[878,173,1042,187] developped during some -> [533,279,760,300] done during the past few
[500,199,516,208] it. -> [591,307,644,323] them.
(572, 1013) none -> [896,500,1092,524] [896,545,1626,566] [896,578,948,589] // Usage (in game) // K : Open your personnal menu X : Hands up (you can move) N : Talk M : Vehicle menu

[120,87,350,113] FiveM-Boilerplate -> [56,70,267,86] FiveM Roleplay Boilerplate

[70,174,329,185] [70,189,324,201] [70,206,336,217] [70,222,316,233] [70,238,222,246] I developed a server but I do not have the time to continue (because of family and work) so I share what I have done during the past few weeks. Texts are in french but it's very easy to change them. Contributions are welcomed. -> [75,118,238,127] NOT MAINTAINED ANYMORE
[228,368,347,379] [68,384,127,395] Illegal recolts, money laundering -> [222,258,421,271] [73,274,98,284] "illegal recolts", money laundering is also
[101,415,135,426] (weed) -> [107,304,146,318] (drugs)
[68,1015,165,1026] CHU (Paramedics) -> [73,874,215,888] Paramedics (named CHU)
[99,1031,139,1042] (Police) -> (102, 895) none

________________________

• _PROBLEM REQUIREMENTS_
Starting with the first line, give back the whole listing exactly.

• _TASK ANSWER_
[878,173,1042,187] developped during some -> [533,279,760,300] done during the past few
[500,199,516,208] it. -> [591,307,644,323] them.
(572, 1013) none -> [896,500,1092,524] [896,545,1626,566] [896,578,948,589] // Usage (in game) // K : Open your personnal menu X : Hands up (you can move) N : Talk M : Vehicle menu

[120,87,350,113] FiveM-Boilerplate -> [56,70,267,86] FiveM Roleplay Boilerplate

[70,174,329,185] [70,189,324,201] [70,206,336,217] [70,222,316,233] [70,238,222,246] I developed a server but I do not have the time to continue (because of family and work) so I share what I have done during the past few weeks. Texts are in french but it's very easy to change them. Contributions are welcomed. -> [75,118,238,127] NOT MAINTAINED ANYMORE
[228,368,347,379] [68,384,127,395] Illegal recolts, money laundering -> [222,258,421,271] [73,274,98,284] "illegal recolts", money laundering is also
[101,415,135,426] (weed) -> [107,304,146,318] (drugs)
[68,1015,165,1026] CHU (Paramedics) -> [73,874,215,888] Paramedics (named CHU)
[99,1031,139,1042] (Police) -> (102, 895) none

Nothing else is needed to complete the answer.